O Equador teria rejeitado a proposta da Odebrecht e decidido expulsar a empresa do país. Isto, pelo menos, é o que está sendo informado hoje. Resta ver se isto é uma medida definitiva ou mais uma forma de pressão por parte do governo equatoriano.
Vale lembrar que o conflito está relacionado às obras da hidrelétrica de São Francisco, realizadas pela Odebrecht.
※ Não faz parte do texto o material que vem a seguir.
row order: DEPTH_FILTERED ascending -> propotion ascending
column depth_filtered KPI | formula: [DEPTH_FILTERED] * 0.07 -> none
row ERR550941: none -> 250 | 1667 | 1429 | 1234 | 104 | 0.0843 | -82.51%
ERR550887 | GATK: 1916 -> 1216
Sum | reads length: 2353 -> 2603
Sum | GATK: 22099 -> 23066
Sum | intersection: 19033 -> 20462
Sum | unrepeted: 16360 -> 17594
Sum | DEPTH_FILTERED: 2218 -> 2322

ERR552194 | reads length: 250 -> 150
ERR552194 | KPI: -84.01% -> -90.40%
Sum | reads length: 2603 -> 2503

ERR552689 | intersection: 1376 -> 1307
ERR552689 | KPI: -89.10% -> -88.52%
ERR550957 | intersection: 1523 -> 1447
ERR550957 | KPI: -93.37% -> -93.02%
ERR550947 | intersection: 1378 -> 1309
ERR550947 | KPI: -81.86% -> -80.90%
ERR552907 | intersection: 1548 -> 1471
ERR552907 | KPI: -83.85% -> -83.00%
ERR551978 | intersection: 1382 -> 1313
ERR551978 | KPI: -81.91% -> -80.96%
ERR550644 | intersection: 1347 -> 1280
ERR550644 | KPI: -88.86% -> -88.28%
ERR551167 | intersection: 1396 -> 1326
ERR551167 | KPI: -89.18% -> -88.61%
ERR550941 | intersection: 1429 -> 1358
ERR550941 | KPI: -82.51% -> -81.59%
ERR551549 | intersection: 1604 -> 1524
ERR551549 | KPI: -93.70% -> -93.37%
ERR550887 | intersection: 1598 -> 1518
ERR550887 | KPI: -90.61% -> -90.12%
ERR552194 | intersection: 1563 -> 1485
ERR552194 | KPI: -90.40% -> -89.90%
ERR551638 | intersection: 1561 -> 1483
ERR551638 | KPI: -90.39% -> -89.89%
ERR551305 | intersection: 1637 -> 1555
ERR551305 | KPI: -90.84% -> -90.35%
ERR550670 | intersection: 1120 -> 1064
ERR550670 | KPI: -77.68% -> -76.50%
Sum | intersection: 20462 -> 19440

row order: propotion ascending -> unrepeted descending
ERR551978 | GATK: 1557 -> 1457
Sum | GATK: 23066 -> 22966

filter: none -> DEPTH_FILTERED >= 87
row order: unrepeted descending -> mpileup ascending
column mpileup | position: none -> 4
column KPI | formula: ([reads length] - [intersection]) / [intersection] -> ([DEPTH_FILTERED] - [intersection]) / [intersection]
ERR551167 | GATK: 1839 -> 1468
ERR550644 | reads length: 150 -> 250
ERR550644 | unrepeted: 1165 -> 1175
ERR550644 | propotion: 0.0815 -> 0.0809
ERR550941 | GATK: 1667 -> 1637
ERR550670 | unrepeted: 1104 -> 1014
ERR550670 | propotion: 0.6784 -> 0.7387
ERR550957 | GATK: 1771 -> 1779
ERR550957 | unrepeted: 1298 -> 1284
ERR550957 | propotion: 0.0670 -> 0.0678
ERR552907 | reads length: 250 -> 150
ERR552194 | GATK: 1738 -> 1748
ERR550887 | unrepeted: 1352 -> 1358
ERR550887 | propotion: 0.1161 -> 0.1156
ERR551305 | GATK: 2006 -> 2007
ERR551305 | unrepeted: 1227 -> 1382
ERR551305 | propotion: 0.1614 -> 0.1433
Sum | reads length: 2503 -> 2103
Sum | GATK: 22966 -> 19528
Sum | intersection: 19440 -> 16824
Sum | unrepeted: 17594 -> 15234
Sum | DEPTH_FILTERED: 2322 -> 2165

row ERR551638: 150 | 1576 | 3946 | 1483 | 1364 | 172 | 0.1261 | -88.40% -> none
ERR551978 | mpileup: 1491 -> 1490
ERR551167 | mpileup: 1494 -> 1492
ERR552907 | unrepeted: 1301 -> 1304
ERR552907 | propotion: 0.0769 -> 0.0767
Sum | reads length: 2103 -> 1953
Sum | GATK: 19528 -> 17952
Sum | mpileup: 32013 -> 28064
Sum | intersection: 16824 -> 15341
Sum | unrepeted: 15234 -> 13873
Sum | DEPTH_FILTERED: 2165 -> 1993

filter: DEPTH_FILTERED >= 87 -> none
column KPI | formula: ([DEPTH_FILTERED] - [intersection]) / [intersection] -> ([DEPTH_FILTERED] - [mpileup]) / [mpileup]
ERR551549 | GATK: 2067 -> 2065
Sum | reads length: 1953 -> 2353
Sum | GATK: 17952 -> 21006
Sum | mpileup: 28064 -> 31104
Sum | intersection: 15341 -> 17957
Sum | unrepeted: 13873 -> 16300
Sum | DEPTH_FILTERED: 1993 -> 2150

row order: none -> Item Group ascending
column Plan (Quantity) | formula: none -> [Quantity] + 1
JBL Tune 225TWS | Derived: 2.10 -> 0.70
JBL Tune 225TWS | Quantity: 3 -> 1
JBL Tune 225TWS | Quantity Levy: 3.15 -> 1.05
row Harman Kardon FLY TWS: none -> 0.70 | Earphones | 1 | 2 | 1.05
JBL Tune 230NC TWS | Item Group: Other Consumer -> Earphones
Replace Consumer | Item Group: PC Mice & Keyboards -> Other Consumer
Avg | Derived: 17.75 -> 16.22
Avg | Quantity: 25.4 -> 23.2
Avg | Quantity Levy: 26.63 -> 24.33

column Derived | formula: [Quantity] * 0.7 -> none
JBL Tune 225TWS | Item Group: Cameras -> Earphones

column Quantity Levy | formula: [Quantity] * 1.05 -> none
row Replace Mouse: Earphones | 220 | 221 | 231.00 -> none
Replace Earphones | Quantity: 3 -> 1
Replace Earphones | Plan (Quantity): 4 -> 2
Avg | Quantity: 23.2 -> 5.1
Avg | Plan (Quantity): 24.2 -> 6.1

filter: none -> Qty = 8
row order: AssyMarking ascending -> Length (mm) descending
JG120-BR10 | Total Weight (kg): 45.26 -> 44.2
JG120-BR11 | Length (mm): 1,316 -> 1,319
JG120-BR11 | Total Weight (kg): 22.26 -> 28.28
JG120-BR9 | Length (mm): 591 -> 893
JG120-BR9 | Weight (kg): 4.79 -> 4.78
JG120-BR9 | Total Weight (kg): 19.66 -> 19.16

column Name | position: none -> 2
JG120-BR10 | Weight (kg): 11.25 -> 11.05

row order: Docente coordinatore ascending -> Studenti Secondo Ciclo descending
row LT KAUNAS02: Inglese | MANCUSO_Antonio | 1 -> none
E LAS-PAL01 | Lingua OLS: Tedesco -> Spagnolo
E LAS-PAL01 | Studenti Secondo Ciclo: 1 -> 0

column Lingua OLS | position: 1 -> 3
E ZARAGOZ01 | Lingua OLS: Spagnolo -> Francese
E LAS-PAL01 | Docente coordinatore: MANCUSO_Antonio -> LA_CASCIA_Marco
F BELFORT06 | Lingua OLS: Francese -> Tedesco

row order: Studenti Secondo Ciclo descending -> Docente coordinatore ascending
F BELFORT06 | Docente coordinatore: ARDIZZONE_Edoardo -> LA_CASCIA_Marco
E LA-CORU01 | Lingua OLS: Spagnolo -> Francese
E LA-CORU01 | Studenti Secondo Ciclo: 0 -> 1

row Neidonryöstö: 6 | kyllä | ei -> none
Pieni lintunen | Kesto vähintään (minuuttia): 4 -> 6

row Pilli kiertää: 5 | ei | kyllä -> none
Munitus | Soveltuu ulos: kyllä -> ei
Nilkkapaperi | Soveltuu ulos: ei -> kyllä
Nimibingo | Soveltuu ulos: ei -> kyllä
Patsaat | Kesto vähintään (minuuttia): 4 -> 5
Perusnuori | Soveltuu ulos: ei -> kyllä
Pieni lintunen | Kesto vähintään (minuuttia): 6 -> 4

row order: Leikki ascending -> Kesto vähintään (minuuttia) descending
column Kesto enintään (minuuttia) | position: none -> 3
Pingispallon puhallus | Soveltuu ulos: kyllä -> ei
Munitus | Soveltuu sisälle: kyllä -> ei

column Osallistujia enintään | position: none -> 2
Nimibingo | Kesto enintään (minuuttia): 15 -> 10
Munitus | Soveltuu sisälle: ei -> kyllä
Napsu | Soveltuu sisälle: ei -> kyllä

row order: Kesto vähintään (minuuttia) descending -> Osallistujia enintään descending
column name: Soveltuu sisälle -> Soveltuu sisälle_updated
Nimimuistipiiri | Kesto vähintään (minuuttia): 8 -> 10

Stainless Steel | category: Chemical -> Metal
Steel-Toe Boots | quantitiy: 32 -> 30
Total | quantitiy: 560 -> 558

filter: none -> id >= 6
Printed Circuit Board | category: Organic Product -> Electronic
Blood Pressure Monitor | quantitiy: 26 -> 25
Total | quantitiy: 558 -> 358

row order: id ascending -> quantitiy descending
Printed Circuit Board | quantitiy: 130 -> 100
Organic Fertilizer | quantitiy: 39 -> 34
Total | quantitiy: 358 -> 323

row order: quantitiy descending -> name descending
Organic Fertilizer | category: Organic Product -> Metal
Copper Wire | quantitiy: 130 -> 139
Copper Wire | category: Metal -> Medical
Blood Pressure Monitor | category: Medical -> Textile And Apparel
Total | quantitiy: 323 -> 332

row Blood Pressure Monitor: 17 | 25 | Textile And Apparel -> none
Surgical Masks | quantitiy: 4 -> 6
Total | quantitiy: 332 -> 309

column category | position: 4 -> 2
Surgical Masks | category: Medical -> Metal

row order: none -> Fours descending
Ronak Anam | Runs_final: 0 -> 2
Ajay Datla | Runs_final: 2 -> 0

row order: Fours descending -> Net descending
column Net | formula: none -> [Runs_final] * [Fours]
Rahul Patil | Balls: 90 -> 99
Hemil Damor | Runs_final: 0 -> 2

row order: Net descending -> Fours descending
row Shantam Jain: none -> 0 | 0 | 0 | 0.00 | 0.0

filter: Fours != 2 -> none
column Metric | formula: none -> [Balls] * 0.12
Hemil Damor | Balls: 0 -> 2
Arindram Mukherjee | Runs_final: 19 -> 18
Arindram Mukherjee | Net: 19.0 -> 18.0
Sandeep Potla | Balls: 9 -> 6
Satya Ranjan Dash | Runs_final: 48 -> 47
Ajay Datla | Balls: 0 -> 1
Localizada na região central do Equador, a usina é responsável por 12% da produção total de energia do país. Foi inaugurada há 14 meses, mas deixou de funcionar em junho, devido ao desgaste prematuro das rodas d´água das turbinas e ao desabamento parcial do túnel por onde passa a água. A Odebrecht havia se comprometido a resolver os dois problemas e recolocar a usina em funcionamento até 4 de outubro. No entanto, o governo equatoriano resolveu cobrar indenização sobre os lucros cessantes. A empresa, inicialmente, não aceitou a cobrança porque isto não constava do contrato. Mas depois houve um acordo, com a empresa se dispondo a pagar 43 milhões de dólares de indenização e assumindo todos os custos de recuperação das obras. Surpreendentemente, no entanto, o governo equatoriano depois de aceitar o acordo resolveu rompê-lo. Militarizou a usina, confiscou quatro outras obras que a Odebrecht tem no país e proibiu os executivos da companhia de deixar o país. Os contratos das quatro obras da Odebrecht no Equador são estimados em meio bilhão de dólares e tem financiamento do BNDES.
Se a decisão equatoriana for realmente efetivada, estará criado um incidente com o Brasil, sobre o qual o presidente Lula será obrigado a se posicionar.